No group spared from derogatory words


Bernard Heydorn

Derogatory/pejorative language has been around for a long time. In Caribbean English usage, words such as coolie, putagee, chinee, buckman, nigger and many variations thereof are familiar. The word coolie, for example, has been a term of contempt applied to East Indian or Chinese jobbers, especially porters, as a description of immigrant labour from India or China (Dictionary of Guyanese Folklore, A.J. Seymour, 1975).
Springing from coolie is coolie-dougla – a child from the union of an African and an East Indian. A coolie jumbie is described as the spirit of an East Indian seen at night or an ugly person. A coolie bully was a member of a gang who would beat up East Indian jobbers who earned a living by carrying a load (C.A. Yansen – Random Remarks on Creolese, 1993).

You have coolie dress; coolie food; coolie temple. Many such words are regarded as offensive and in Guyana, their use in public is forbidden by law (Dictionary of Caribbean English Usage, Allsopp, 1996). Added to that you have coolie flag; coolie paw-paw; coolie plum; coolie tamarind; coolie colour – bright red, pink, yellow or green or combination of any of these colours (Allsopp, 1996).
Another pejorative word is nigger – referring to a black person or black people in general. The word nigger is probably directly from neger (black), which evolved during the period of early domination of the slave trade in the 17th century (Allsopp, 1996). Though distinctly derogatory, the term is often used in a jocular or familiar way among Black people themselves. However, Black people consider it highly offensive when used by anyone of another race (Allsopp, 1996). Some argue that this may be interpreted as a double standard.
Deriving from nigger is nigger business – a street masquerade show, accompanied by scratch-band music; nigger gram – a stupid rumour; nigger ground; nigger head – uncombed hair; nigger knots – thick and tough hair that has to be pulled hard when being combed; nigger mouth – untrustworthy kind of rumour; nigger pepper – very hot bird pepper; nigger pot – a large pot used for cooking; nigger ten – the X mark made by an illiterate person and accepted as his or her signature; nigger yard – the yard space allotted to or enclosed by tenement rooms. (Allsopp, 1996).
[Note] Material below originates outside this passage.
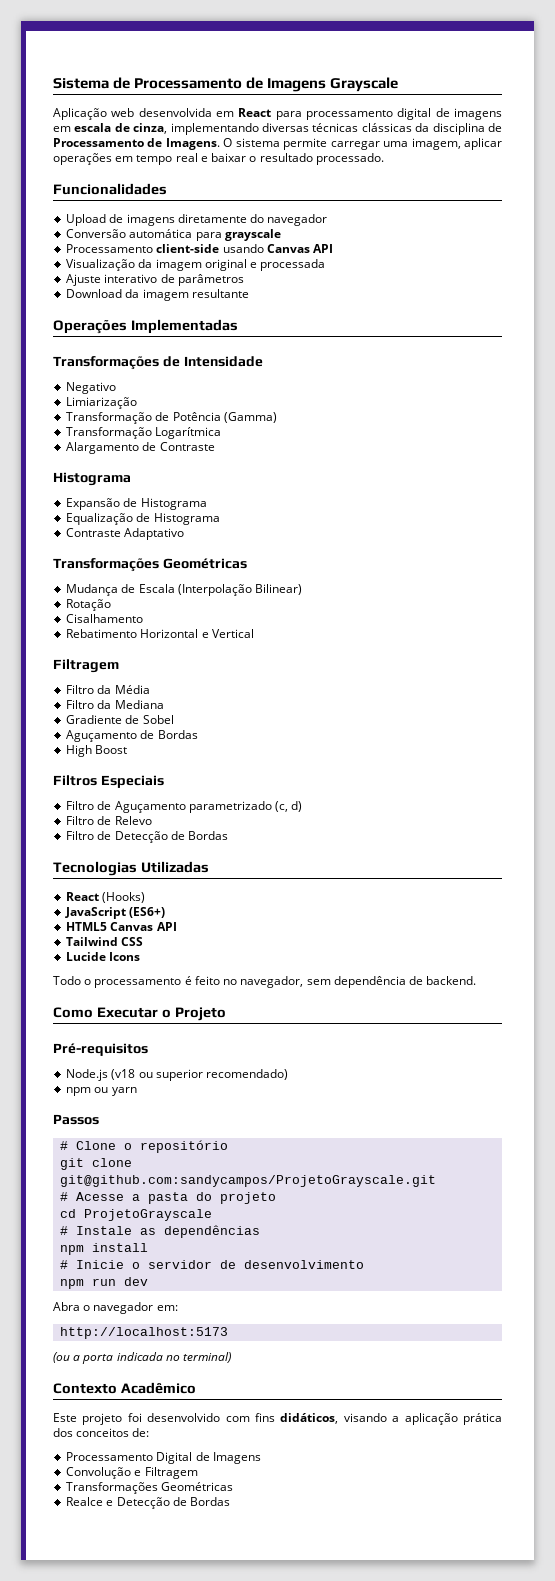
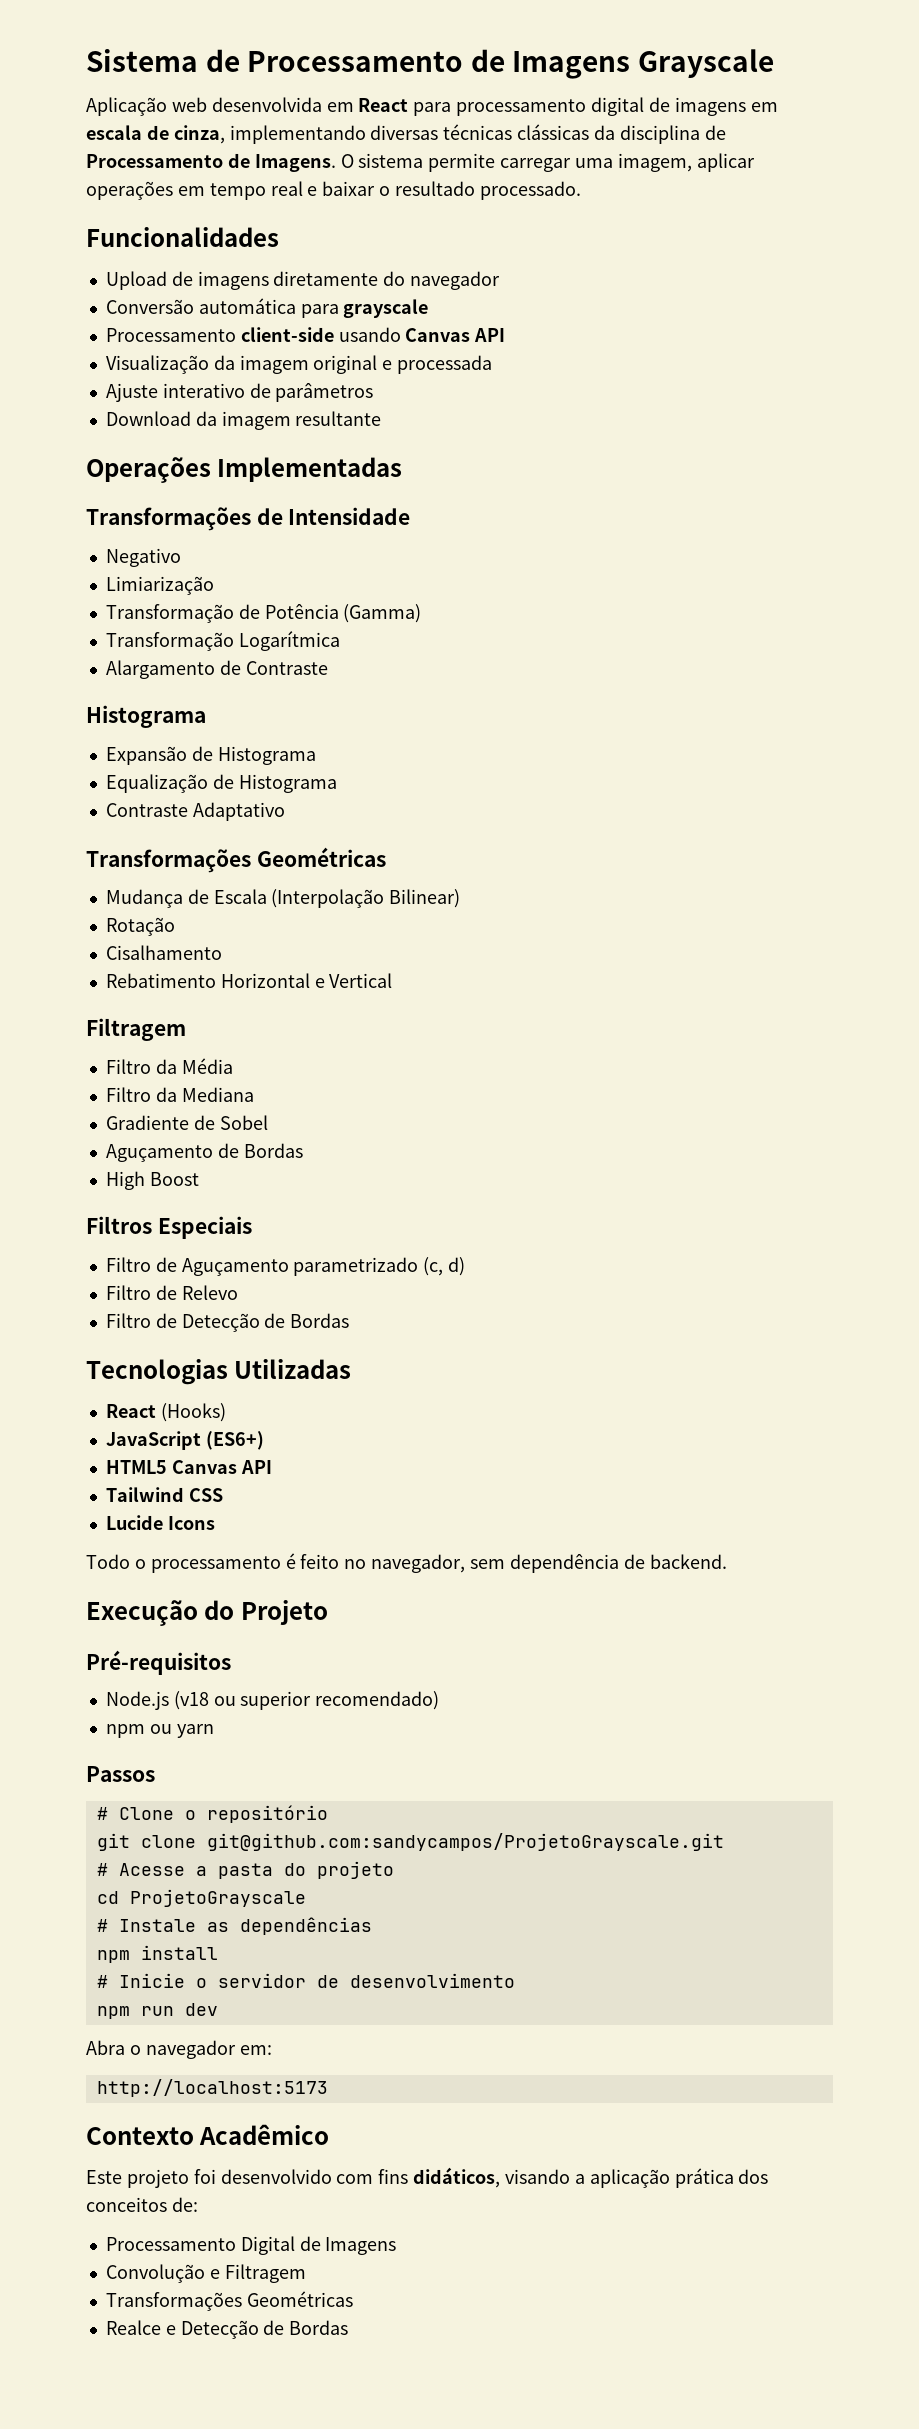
- Como Executar o Projeto
+ Execução do Projeto
- (ou a porta indicada no terminal)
Negro coffee was wild coffee.
There is also niggaman rice – pork, saltfish and rice cooked up (Dictionary of Guyanese Folklore , A.J. Seymour, 1975). C.A.Yansen in Random Remarks of Creolese (1993) talks about a Negro cop (stork). A conga quashie was an uneducated Negro from the Congo, used in derogatory terms.
Other derogatory terms include Buck man – an Aboriginal native of Guyana, also called an Amerindian. Derivations include, buck up – to improve your efforts; buck – a dollar; buck banana – a purple skinned variety of banana; buck bead – seeds from a climbing plant used by Amerindians as body ornaments; buck cotton – brown cotton; bucket pan – a bucket; buckle foot – a bow legged person; buck pot – a large black pot; buck sick – getting sick of a task; buck top – a spinning top made from an Awara seed; buck yam – a type of yam, (Allsopp, 1996). There is also bukta – a man’s brief underwear. To walk like a buckman is to walk in single file, one behind the other, like the Amerindians reportedly do in the bush.
Chinee is another derogatory term. Derivations include chinee banana - apple banana; chinee coconut – dwarf coconut; chinaman – a special spin that a bowler imparts on a cricket ball; chinee calalu – a small berry that is purple when ripe; chinee-dougla – a cross breed; chinee eddoe; chinee plum; chinee yam; chinee cabbage; chinee Christmas tree; chinee fire cracker; chinee lemon (Allsopp, 1996).
Putagee is the derogatory term for the Portuguese. Another opprobrious term for the Portuguese is putax – Ten pounds of wax, made one putax – school boy banter (A.J. Seymour, 1975). When I was a schoolboy in primary (elementary) school in New Amsterdam, the teachers administered corporal punishment with a wild cane (bamboo). The terrified student was spread eagled across a school desk while the teacher intoned “Ride duh desk putagee bumbah!” as he gave me six of the best! I am pleased to say that teaching methods have changed over the years.
Derogatory names seem to always find an audience or user. Recently I was at a Caribbean restaurant in Pickering when a Portuguese-looking man with a Guyanese accent walked in. Spotting an acquaintance across the room at a table near me he shouted “Hey Putagee. Wha yuh doin’ here!” It caught me somewhat by surprise and took me back to the old days in Guyana.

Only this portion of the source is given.